Create the file src/kedro_tutorial/sagemaker_entry_point.py and paste the following into it:

Click to expand
import argparse
import pickle
from os import getenv
from pathlib import Path
from typing import Any

from sklearn.linear_model import LinearRegression


def _pickle(path: Path, data: Any) -> None:
    """Pickle the object and save it to disk"""
    with path.open("wb") as f:
        pickle.dump(data, f)


def _unpickle(path: Path) -> Any:
    """Unpickle the object from a given file"""
    with path.open("rb") as f:
        return pickle.load(f)


def _get_arg_parser() -> argparse.ArgumentParser:
    """Instantiate the command line argument parser"""
    parser = argparse.ArgumentParser()

    parser.add_argument(
        "--output-data-dir", type=str, default=getenv("SM_OUTPUT_DATA_DIR")
    )
    parser.add_argument("--model-dir", type=str, default=getenv("SM_MODEL_DIR"))
    parser.add_argument("--train", type=str, default=getenv("SM_CHANNEL_TRAIN"))
    parser.add_argument("--test", type=str, default=getenv("SM_CHANNEL_TEST"))

    return parser


def main():
    """The main script entry point which will be called by SageMaker
    when running the training job
    """
    parser = _get_arg_parser()
    args = parser.parse_args()

    data_path = Path(args.train)
    X_train = _unpickle(data_path / "X_train.pickle")
    y_train = _unpickle(data_path / "y_train.pickle")

    regressor = LinearRegression()
    regressor.fit(X_train, y_train)

    model_dir = Path(args.model_dir)
    _pickle(model_dir / "regressor.pickle", regressor)

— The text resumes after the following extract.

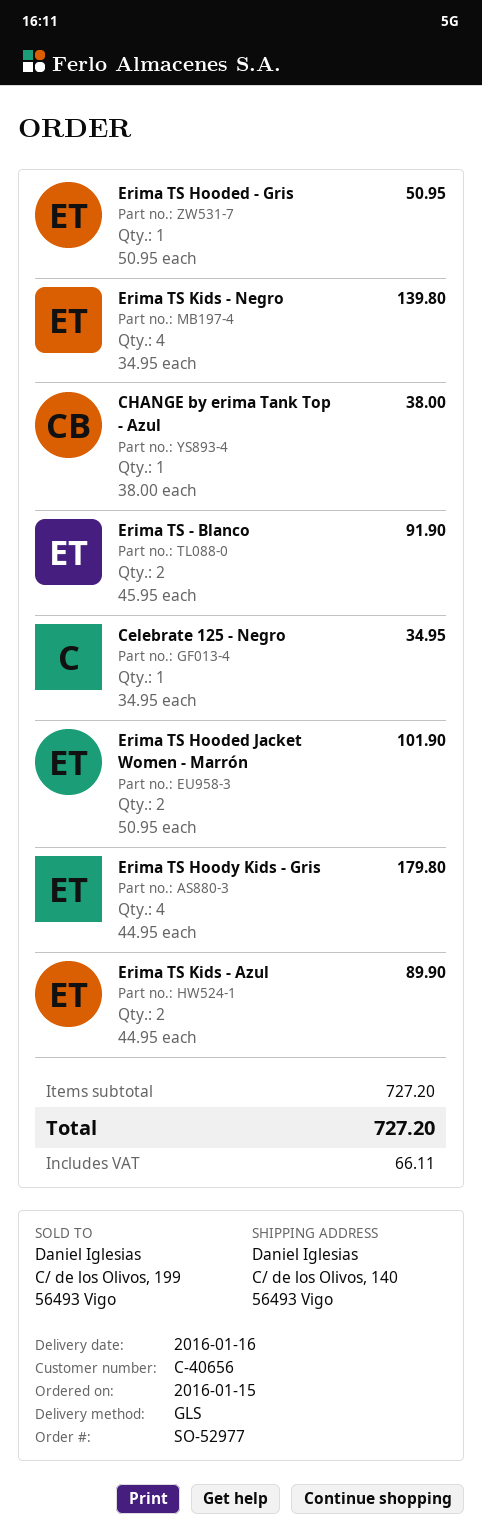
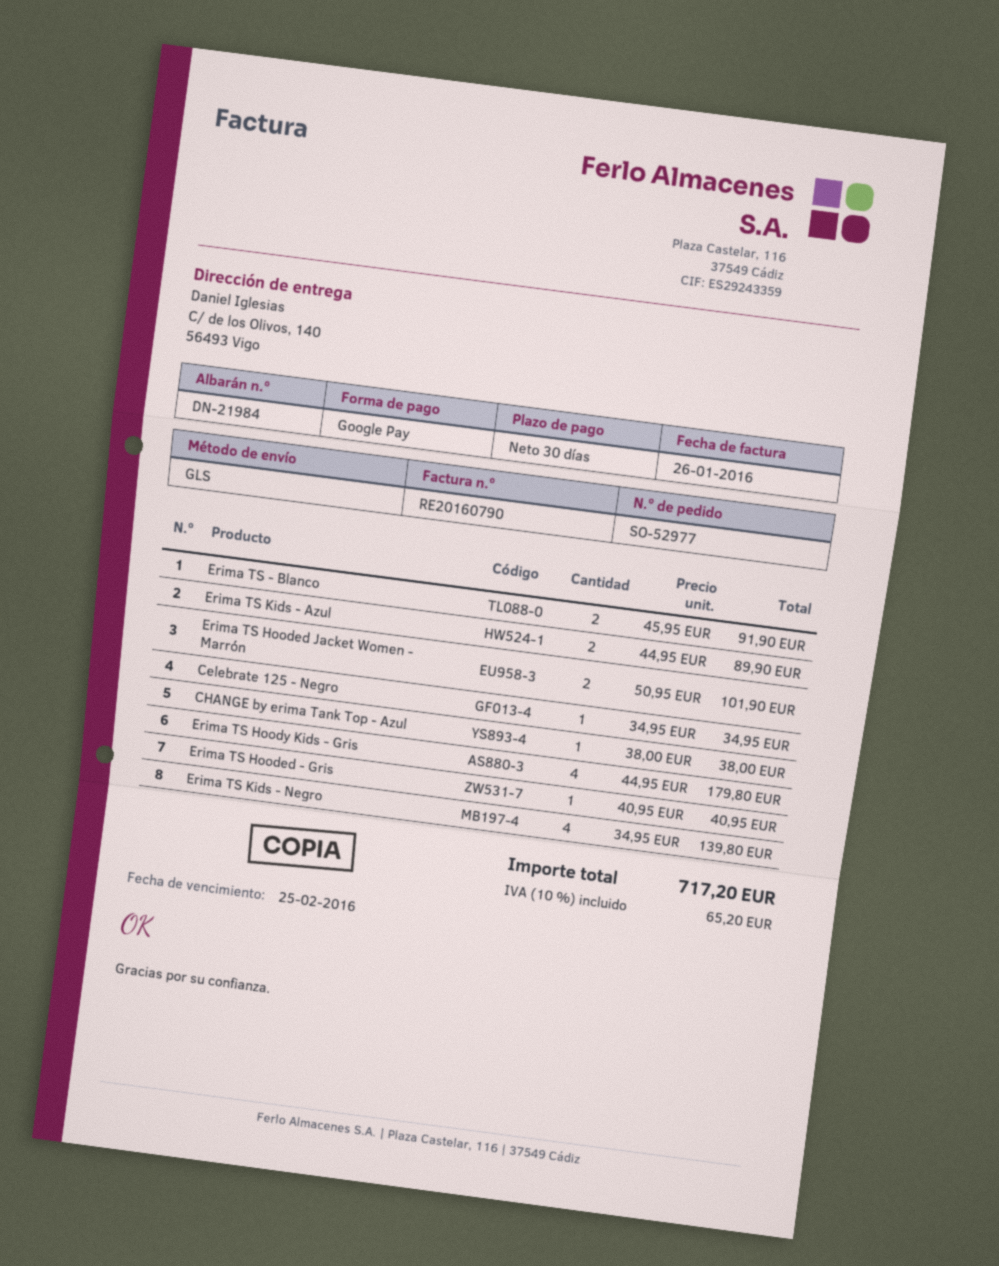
Erima TS Hooded - Gris: 1 x 50.95 = 50.95 -> 1 x 40.95 = 40.95
tax: 66.11 -> 65.20
total: 727.20 -> 717.20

if __name__ == "__main__":
    # SageMaker will run this script as the main program
    main()

Run the project

You are now ready to run your project! To do that, execute the following CLI command:

kedro run --env sagemaker

The first 4 nodes of the pipeline will still run locally, but then you should see a similar output in the terminal:

2020-10-06 21:20:25,696 - kedro.runner.sequential_runner - INFO - Completed 4 out of 7 tasks
2020-10-06 21:20:25,696 - kedro.io.data_catalog - INFO - Loading data from `X_train@path` (MemoryDataSet)...
2020-10-06 21:20:25,696 - kedro.io.data_catalog - INFO - Loading data from `params:sklearn_estimator_kwargs` (MemoryDataSet)...
2020-10-06 21:20:25,697 - kedro.pipeline.node - INFO - Running node: train_model_sagemaker([X_train@path,params:sklearn_estimator_kwargs]) -> [model_path]
2020-10-06 21:20:25,713 - botocore.credentials - INFO - Found credentials in shared credentials file: ~/.aws/credentials
2020-10-06 21:20:25,793 - sagemaker.image_uris - INFO - Same images used for training and inference. Defaulting to image scope: inference.
2020-10-06 21:20:27,197 - sagemaker - INFO - Creating training-job with name: sagemaker-scikit-learn-2020-10-06-20-20-25-801
2020-10-06 20:20:27 Starting - Starting the training job...
2020-10-06 20:20:33 Starting - Launching requested ML instances...
2020-10-06 20:21:31 Starting - Preparing the instances for training...
2020-10-06 20:22:27 Downloading - Downloading input data...
2020-10-06 20:23:02 Training - Downloading the training image...

... [SageMaker Job Logs] ...

2020-10-06 20:23:56 Uploading - Uploading generated training model
2020-10-06 20:23:56 Completed - Training job completed
2020-10-06 21:24:20,485 - kedro.io.data_catalog - INFO - Saving data to `model_path` (MemoryDataSet)...
2020-10-06 21:24:20,486 - kedro.runner.sequential_runner - INFO - Completed 5 out of 7 tasks

You should also find your training job if you open SageMaker console and choose Training jobs tab from the left.

Now you know how to run serverless machine learning jobs using SageMaker right from your Kedro pipeline!

Cleanup

To cleanup the resources, simply delete the S3 bucket and, optionally, the IAM role you’ve created earlier (IAM resources are free). The job details of an already completed SageMaker training job cannot be deleted, but such jobs don’t incur any costs.